▶ **WHAT YOU SHOULD DO**:
Print every line below without adding or leaving out a single word.

======== GIVEN ENTRIES

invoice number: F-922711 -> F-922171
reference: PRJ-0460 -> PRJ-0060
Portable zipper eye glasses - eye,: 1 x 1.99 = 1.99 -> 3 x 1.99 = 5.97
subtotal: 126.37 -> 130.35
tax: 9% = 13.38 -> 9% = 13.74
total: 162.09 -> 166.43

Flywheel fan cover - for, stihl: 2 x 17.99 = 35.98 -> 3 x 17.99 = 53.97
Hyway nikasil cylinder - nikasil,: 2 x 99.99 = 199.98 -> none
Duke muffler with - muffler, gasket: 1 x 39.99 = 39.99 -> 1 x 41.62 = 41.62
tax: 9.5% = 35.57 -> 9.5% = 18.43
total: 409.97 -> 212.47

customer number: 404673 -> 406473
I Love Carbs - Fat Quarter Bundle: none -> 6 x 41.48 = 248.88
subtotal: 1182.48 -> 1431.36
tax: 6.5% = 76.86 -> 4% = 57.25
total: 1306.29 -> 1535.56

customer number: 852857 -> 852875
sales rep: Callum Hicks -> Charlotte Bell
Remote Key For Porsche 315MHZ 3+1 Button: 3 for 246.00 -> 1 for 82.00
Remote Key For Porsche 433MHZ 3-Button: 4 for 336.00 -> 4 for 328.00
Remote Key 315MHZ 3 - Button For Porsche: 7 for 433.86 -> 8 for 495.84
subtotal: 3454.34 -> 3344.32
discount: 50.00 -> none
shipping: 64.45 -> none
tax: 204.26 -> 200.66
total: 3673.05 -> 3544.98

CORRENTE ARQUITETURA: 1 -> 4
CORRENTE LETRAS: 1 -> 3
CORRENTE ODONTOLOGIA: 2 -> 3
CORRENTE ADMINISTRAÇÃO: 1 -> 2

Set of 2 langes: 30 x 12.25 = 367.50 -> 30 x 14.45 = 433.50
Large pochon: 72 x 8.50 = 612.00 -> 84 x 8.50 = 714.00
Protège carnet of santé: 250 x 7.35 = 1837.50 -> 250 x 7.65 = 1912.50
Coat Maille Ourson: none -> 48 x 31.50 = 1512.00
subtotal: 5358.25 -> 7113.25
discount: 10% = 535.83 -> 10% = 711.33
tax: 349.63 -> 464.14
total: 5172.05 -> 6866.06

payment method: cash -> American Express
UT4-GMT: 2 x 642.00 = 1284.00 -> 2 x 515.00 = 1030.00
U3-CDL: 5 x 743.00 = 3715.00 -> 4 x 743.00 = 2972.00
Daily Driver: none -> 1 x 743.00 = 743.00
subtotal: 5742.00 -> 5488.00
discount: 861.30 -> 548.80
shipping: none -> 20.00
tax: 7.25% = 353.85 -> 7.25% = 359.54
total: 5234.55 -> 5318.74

================

▶ **REPLY**:
invoice number: F-922711 -> F-922171
reference: PRJ-0460 -> PRJ-0060
Portable zipper eye glasses - eye,: 1 x 1.99 = 1.99 -> 3 x 1.99 = 5.97
subtotal: 126.37 -> 130.35
tax: 9% = 13.38 -> 9% = 13.74
total: 162.09 -> 166.43

Flywheel fan cover - for, stihl: 2 x 17.99 = 35.98 -> 3 x 17.99 = 53.97
Hyway nikasil cylinder - nikasil,: 2 x 99.99 = 199.98 -> none
Duke muffler with - muffler, gasket: 1 x 39.99 = 39.99 -> 1 x 41.62 = 41.62
tax: 9.5% = 35.57 -> 9.5% = 18.43
total: 409.97 -> 212.47

customer number: 404673 -> 406473
I Love Carbs - Fat Quarter Bundle: none -> 6 x 41.48 = 248.88
subtotal: 1182.48 -> 1431.36
tax: 6.5% = 76.86 -> 4% = 57.25
total: 1306.29 -> 1535.56

customer number: 852857 -> 852875
sales rep: Callum Hicks -> Charlotte Bell
Remote Key For Porsche 315MHZ 3+1 Button: 3 for 246.00 -> 1 for 82.00
Remote Key For Porsche 433MHZ 3-Button: 4 for 336.00 -> 4 for 328.00
Remote Key 315MHZ 3 - Button For Porsche: 7 for 433.86 -> 8 for 495.84
subtotal: 3454.34 -> 3344.32
discount: 50.00 -> none
shipping: 64.45 -> none
tax: 204.26 -> 200.66
total: 3673.05 -> 3544.98

CORRENTE ARQUITETURA: 1 -> 4
CORRENTE LETRAS: 1 -> 3
CORRENTE ODONTOLOGIA: 2 -> 3
CORRENTE ADMINISTRAÇÃO: 1 -> 2

Set of 2 langes: 30 x 12.25 = 367.50 -> 30 x 14.45 = 433.50
Large pochon: 72 x 8.50 = 612.00 -> 84 x 8.50 = 714.00
Protège carnet of santé: 250 x 7.35 = 1837.50 -> 250 x 7.65 = 1912.50
Coat Maille Ourson: none -> 48 x 31.50 = 1512.00
subtotal: 5358.25 -> 7113.25
discount: 10% = 535.83 -> 10% = 711.33
tax: 349.63 -> 464.14
total: 5172.05 -> 6866.06

payment method: cash -> American Express
UT4-GMT: 2 x 642.00 = 1284.00 -> 2 x 515.00 = 1030.00
U3-CDL: 5 x 743.00 = 3715.00 -> 4 x 743.00 = 2972.00
Daily Driver: none -> 1 x 743.00 = 743.00
subtotal: 5742.00 -> 5488.00
discount: 861.30 -> 548.80
shipping: none -> 20.00
tax: 7.25% = 353.85 -> 7.25% = 359.54
total: 5234.55 -> 5318.74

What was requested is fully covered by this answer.